-- What is expected --
Without copying any picture, transcribe exactly the lines of the data below from the one containing "-18,7 +18,7 @@" through the one containing "sportiva NON AGONISTICA o AGONISTICA.</div>".

□ □ □

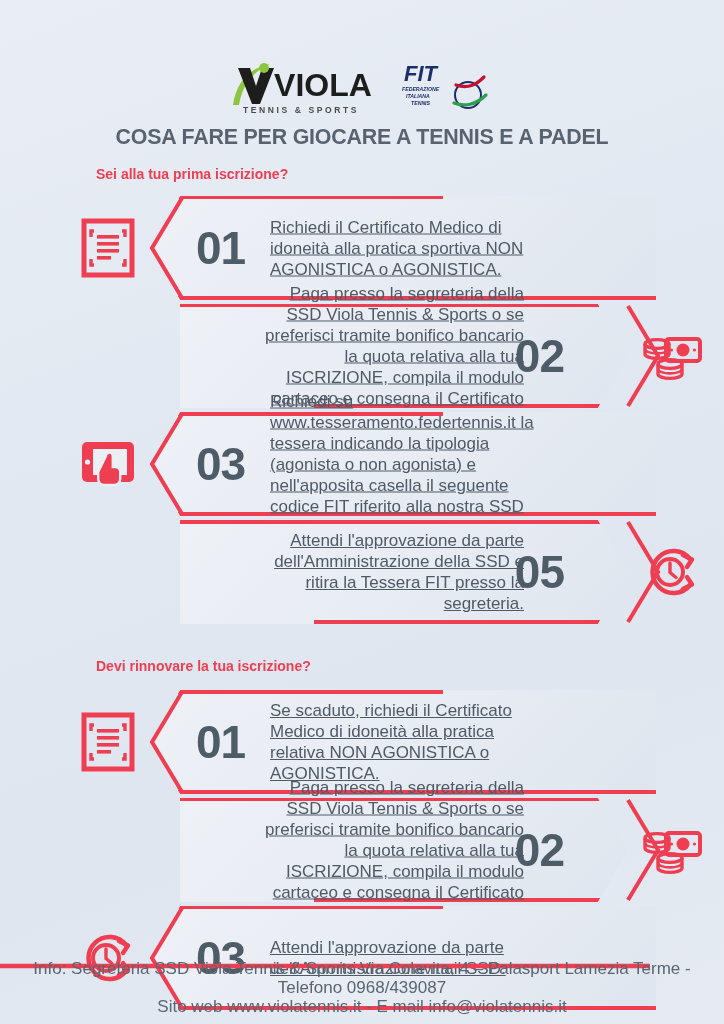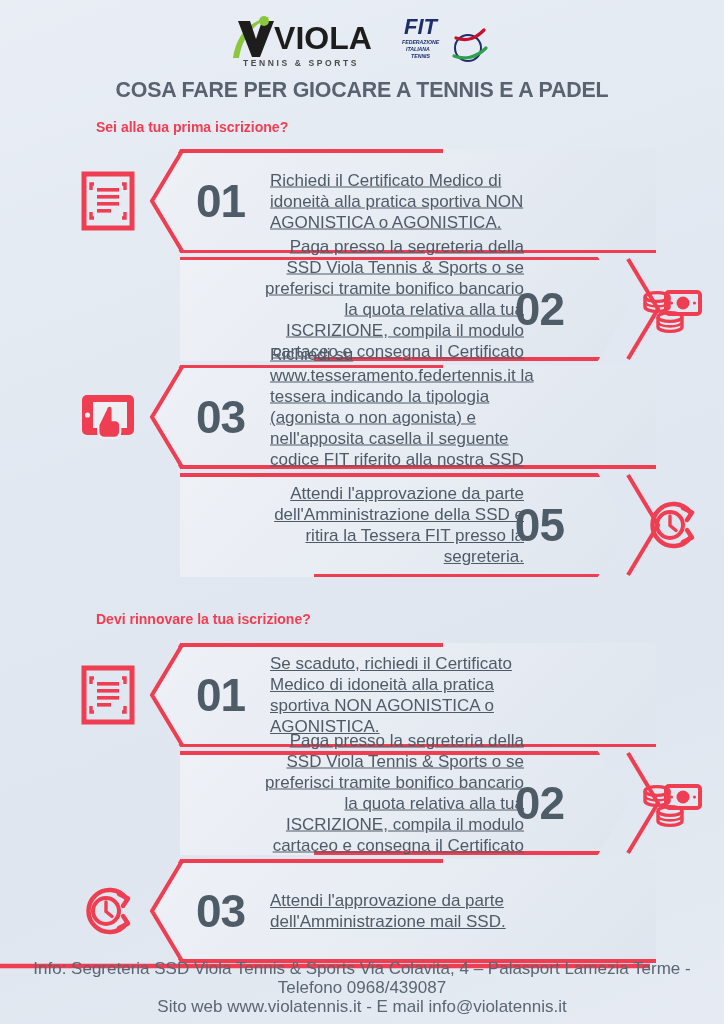--- a/index.html
+++ b/index.html
@@ -18,7 +18,7 @@
   .header { padding-top: 10px; text-align: center; }
   .logos {
     display: flex; justify-content: center; align-items: flex-end;
-    gap: 26px; height: 58px;
+    gap: 26px; height: 58px; margin-top: 47px;
   }
   .viola-logo { display:flex; flex-direction:column; align-items:center; position:relative; }
   .viola-row { display:flex; align-items:flex-end; position:relative; height:42px;}

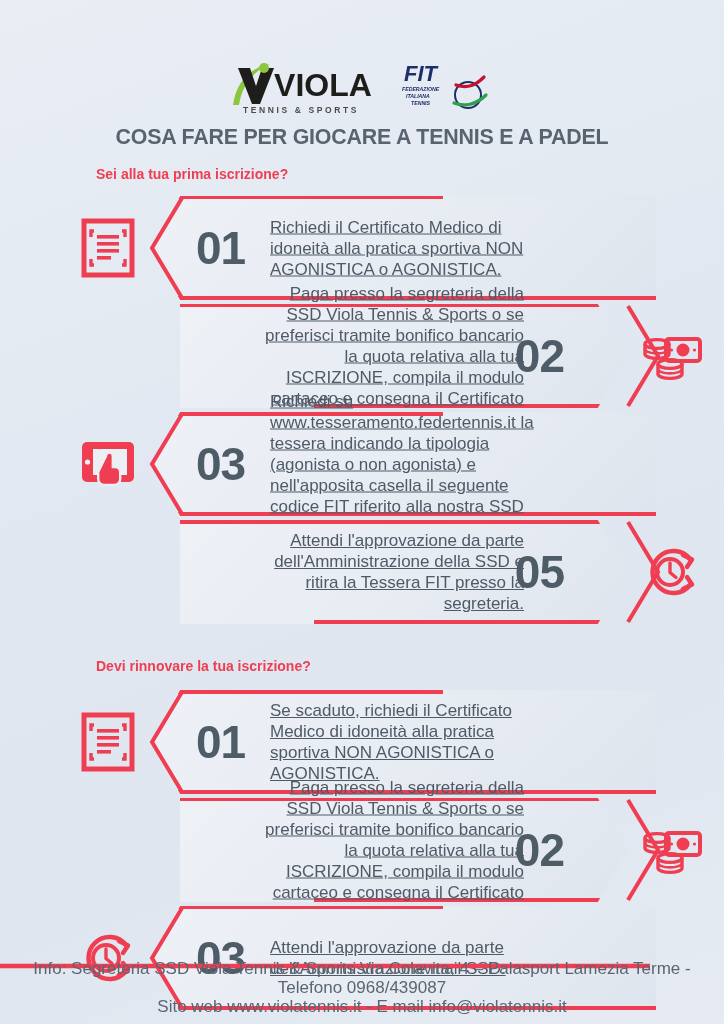--- a/index.html
+++ b/index.html
@@ -293,7 +293,7 @@
       </svg>
     </div>
     <div class="num">01</div>
-    <div class="desc">Se scaduto, richiedi il Certificato Medico di idoneità alla pratica sportiva NON AGONISTICA o AGONISTICA.</div>
+    <div class="desc">Se scaduto, richiedi il Certificato Medico di idoneità alla pratica relativa NON AGONISTICA o AGONISTICA.</div>
   </div>
 
   <div class="step even">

□ □ □

-- Written response --
@@ -18,7 +18,7 @@
   .header { padding-top: 10px; text-align: center; }
   .logos {
     display: flex; justify-content: center; align-items: flex-end;
-    gap: 26px; height: 58px;
+    gap: 26px; height: 58px; margin-top: 47px;
   }
   .viola-logo { display:flex; flex-direction:column; align-items:center; position:relative; }
   .viola-row { display:flex; align-items:flex-end; position:relative; height:42px;}

--- a/index.html
+++ b/index.html
@@ -293,7 +293,7 @@
       </svg>
     </div>
     <div class="num">01</div>
-    <div class="desc">Se scaduto, richiedi il Certificato Medico di idoneità alla pratica sportiva NON AGONISTICA o AGONISTICA.</div>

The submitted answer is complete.